One element of this support across transitions may be “brokering” new relationships. There may be other important forms of support that call for attention, such as making pathways to a professional domain more visible or ensuring access to the right networks. This is especially important in the field of new media arts (NMA), such as videography, web design, and music recording (Watkins, 2011). NMA is a dynamic field that depends less on formal education credentials and more on access to networks and apprenticeship opportunities (Sefton-Green & Brown, 2014). In some cases program leaders may need to actively create the networks and professional opportunities because the field itself is rapidly changing (O’Connor & Allen, 2011). Neither PYD nor CL have adequately conceptualized or designed for support for young people’s pathways when they exit programs, particularly into NMA.

This paper draws on data from a participatory research project with youth researchers from three programs focused on STEM, civic engagement, and New Media Arts, respectively. Youth researchers, who worked collaboratively with the poster authors, investigated pathways to interest-based employment through interviews with peers, alumni, and mentors. The group met ten times via Google Hangouts over the course of roughly 5 months. For this paper we analyzed the interview data and research group discussions to generate ideas for what an expanded view of brokering might look like for young people pursuing NMA.

Cross-case analysis shows divergence in young people’s success leveraging their experiences to find paid work in NMA. This difference was not due to program quality or youth development.
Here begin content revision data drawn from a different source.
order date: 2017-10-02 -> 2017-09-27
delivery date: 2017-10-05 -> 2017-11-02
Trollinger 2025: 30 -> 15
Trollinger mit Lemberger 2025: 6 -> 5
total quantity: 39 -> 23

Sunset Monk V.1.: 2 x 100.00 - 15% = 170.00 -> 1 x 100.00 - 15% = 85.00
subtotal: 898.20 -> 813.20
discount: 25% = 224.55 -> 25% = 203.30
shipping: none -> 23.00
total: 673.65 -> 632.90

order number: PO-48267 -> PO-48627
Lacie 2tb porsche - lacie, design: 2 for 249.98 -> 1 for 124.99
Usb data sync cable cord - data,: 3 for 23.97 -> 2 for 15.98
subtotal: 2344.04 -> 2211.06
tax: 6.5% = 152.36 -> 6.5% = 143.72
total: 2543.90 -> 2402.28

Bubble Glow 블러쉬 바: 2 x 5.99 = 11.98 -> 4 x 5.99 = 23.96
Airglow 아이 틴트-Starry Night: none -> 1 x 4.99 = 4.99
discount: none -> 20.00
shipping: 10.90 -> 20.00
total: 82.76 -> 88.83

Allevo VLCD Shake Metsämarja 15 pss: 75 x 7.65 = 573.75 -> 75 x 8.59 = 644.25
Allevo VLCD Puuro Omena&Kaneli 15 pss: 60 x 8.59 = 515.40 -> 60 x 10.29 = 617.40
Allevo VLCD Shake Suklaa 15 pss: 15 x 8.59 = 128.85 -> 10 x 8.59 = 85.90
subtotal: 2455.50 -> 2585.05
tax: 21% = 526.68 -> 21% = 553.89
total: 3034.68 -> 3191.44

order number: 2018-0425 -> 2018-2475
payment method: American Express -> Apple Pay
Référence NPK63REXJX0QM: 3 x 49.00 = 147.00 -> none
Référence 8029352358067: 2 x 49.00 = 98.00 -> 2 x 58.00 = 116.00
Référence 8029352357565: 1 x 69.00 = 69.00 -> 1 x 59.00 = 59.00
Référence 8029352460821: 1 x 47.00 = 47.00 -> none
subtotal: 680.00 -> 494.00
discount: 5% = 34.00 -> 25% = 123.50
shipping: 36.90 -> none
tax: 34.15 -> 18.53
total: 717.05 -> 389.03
On the contrary, each of the programs demonstrated high quality support for positive relationships, experiences of belonging, and skill mastery. Instead, our analysis of interviews suggested that variations in pathways were tied to the sedimentation versus precarity of the domain. Whereas STEM fields were highly structured, brokered, visible, and supported, pathways into New Media Arts were opaque, unstable, and highly network dependent.

The paper discusses implications for how youth-serving institutions might organize for young people’s trajectories into NMA by making the domain more visible, brokering relationships, and actively constructing new opportunities.